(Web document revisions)
*** Begin section ***

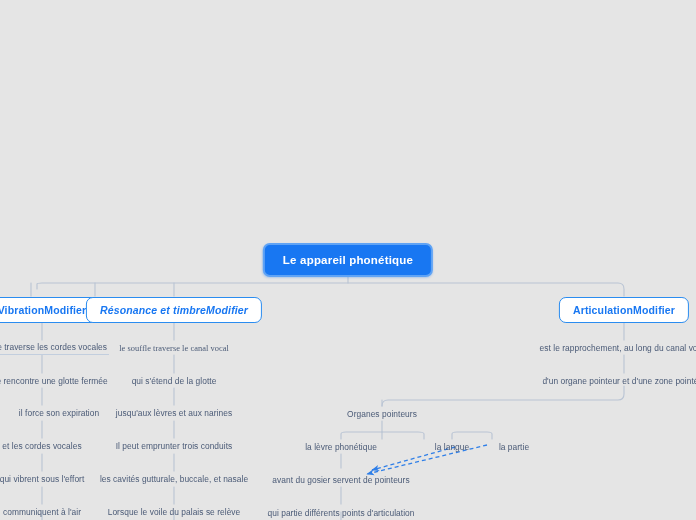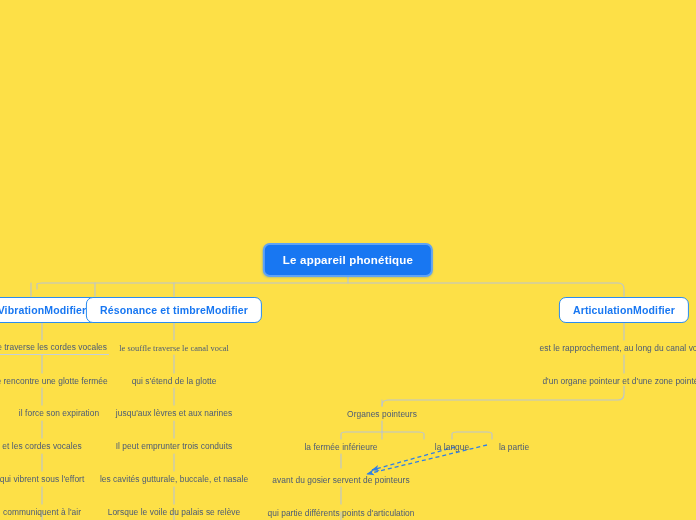--- a/index.html
+++ b/index.html
@@ -15,7 +15,7 @@
     position: relative;
     width: 696px;
     height: 520px;
-    background: #fde047;
+    background: #e5e5e5;
     overflow: hidden;
   }
   svg.links {

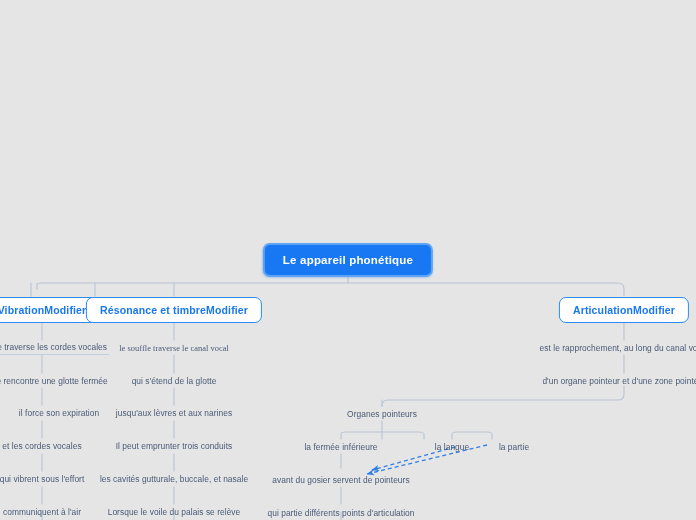--- a/index.html
+++ b/index.html
@@ -133,7 +133,7 @@
   <div class="node root" style="left:348px; top:260px;">Le appareil phonétique</div>
 
   <div class="node branch" style="left:42px; top:310px;">VibrationModifier</div>
-  <div class="node branch" style="left:174px; top:310px;">Résonance et timbreModifier</div>
+  <div class="node branch" style="left:174px; top:310px;font-style:italic;">Résonance et timbreModifier</div>
   <div class="node branch" style="left:624px; top:310px;">ArticulationModifier</div>
 
   <div class="node leaf underlined" style="left:42px; top:348px;">souffle traverse les cordes vocales</div>

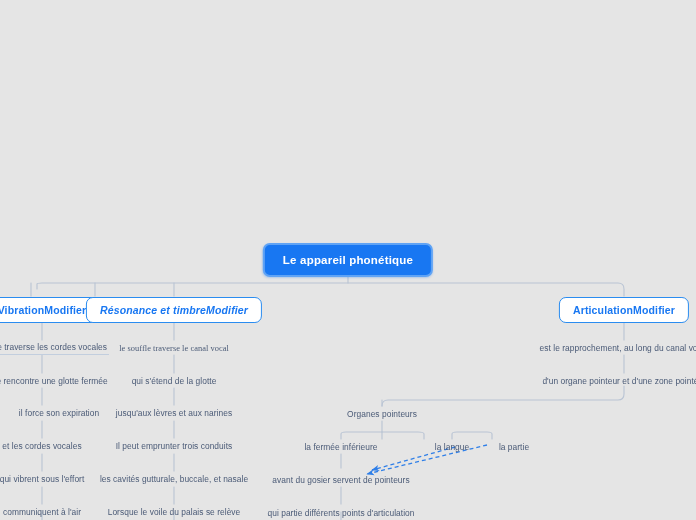--- a/index.html
+++ b/index.html
@@ -154,7 +154,7 @@
   <div class="node leaf" style="left:624px; top:381px;">d'un organe pointeur et d'une zone pointée.</div>
 
   <div class="node leaf" style="left:382px; top:414px;">Organes pointeurs</div>
-  <div class="node leaf" style="left:341px; top:447px;">la fermée inférieure</div>
+  <div class="node leaf" style="left:341px; top:447px;">la lèvre phonétique</div>
   <div class="node leaf" style="left:452px; top:447px;">la langue</div>
   <div class="node leaf" style="left:476px; top:447px;margin-left:38px;">la partie</div>
   <div class="node leaf" style="left:341px; top:480px;">avant du gosier servent de pointeurs</div>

*** End section ***

▶ EXERCISE DIRECTIONS
Your answer must be an exact copy of the records, without the pictures.

▶ COMPLETED TASK
--- a/index.html
+++ b/index.html
@@ -15,7 +15,7 @@
     position: relative;
     width: 696px;
     height: 520px;
-    background: #fde047;
+    background: #e5e5e5;
     overflow: hidden;
   }
   svg.links {

--- a/index.html
+++ b/index.html
@@ -133,7 +133,7 @@
   <div class="node root" style="left:348px; top:260px;">Le appareil phonétique</div>
 
   <div class="node branch" style="left:42px; top:310px;">VibrationModifier</div>
-  <div class="node branch" style="left:174px; top:310px;">Résonance et timbreModifier</div>
+  <div class="node branch" style="left:174px; top:310px;font-style:italic;">Résonance et timbreModifier</div>
   <div class="node branch" style="left:624px; top:310px;">ArticulationModifier</div>
 
   <div class="node leaf underlined" style="left:42px; top:348px;">souffle traverse les cordes vocales</div>

--- a/index.html
+++ b/index.html
@@ -154,7 +154,7 @@
   <div class="node leaf" style="left:624px; top:381px;">d'un organe pointeur et d'une zone pointée.</div>
 
   <div class="node leaf" style="left:382px; top:414px;">Organes pointeurs</div>
-  <div class="node leaf" style="left:341px; top:447px;">la fermée inférieure</div>
+  <div class="node leaf" style="left:341px; top:447px;">la lèvre phonétique</div>
   <div class="node leaf" style="left:452px; top:447px;">la langue</div>
   <div class="node leaf" style="left:476px; top:447px;margin-left:38px;">la partie</div>
   <div class="node leaf" style="left:341px; top:480px;">avant du gosier servent de pointeurs</div>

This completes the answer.